*Material supplied*.

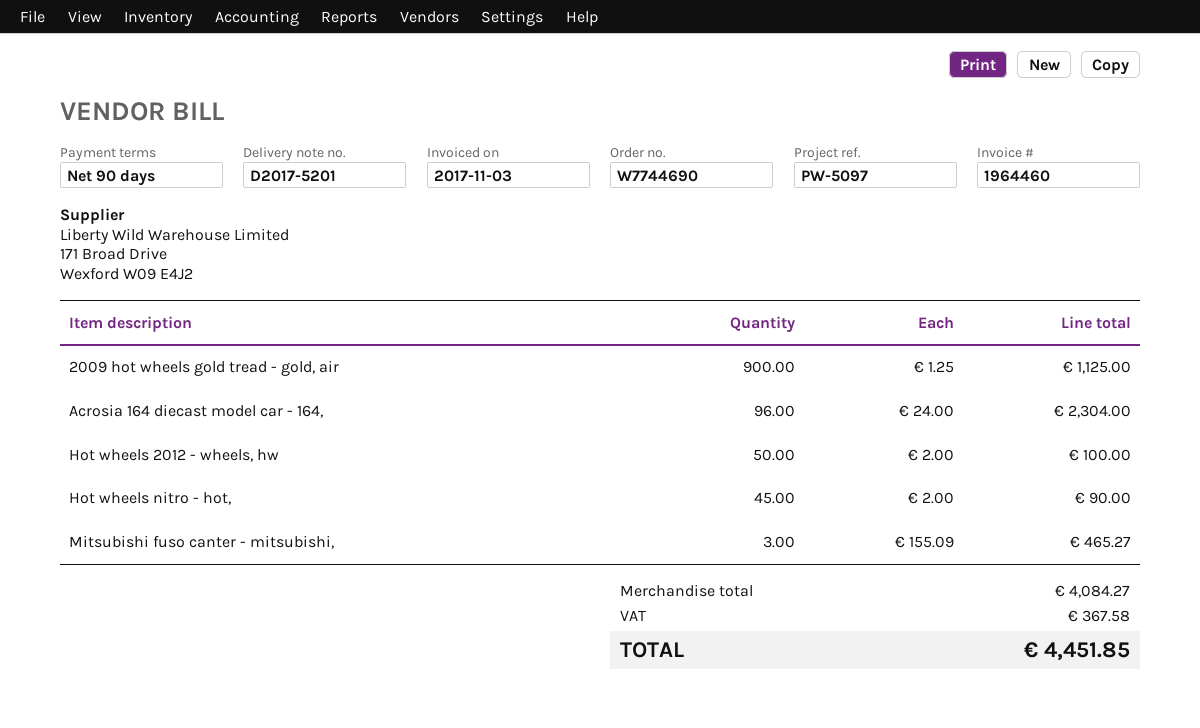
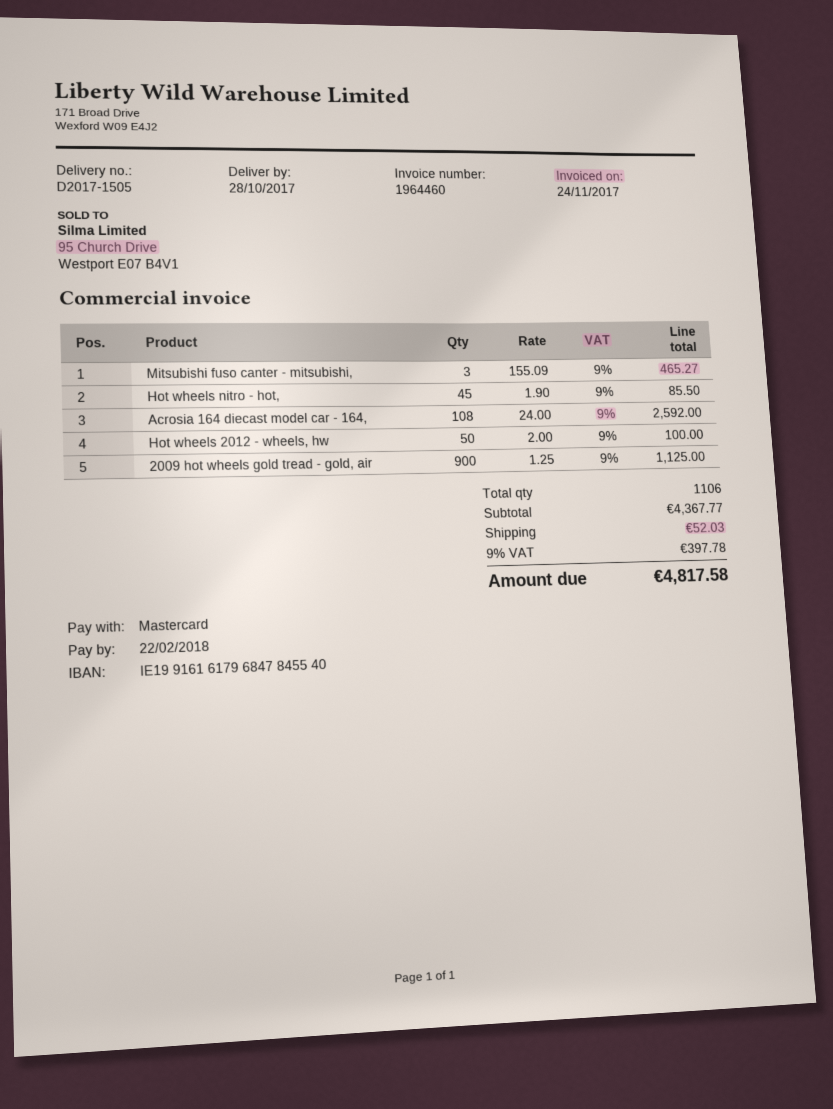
delivery note number: D2017-5201 -> D2017-1505
invoice date: 2017-11-03 -> 2017-11-24
Acrosia 164 diecast model car - 164,: 96 x 24.00 = 2304.00 -> 108 x 24.00 = 2592.00
Hot wheels nitro - hot,: 45 x 2.00 = 90.00 -> 45 x 1.90 = 85.50
subtotal: 4084.27 -> 4367.77
shipping: none -> 52.03
tax: 367.58 -> 397.78
total: 4451.85 -> 4817.58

*What to work on*. Begin with the line holding "shipping: none -> 52.03" and end with the last line of the material. Write out those lines exactly, and only those.

*Task solution*.
shipping: none -> 52.03
tax: 367.58 -> 397.78
total: 4451.85 -> 4817.58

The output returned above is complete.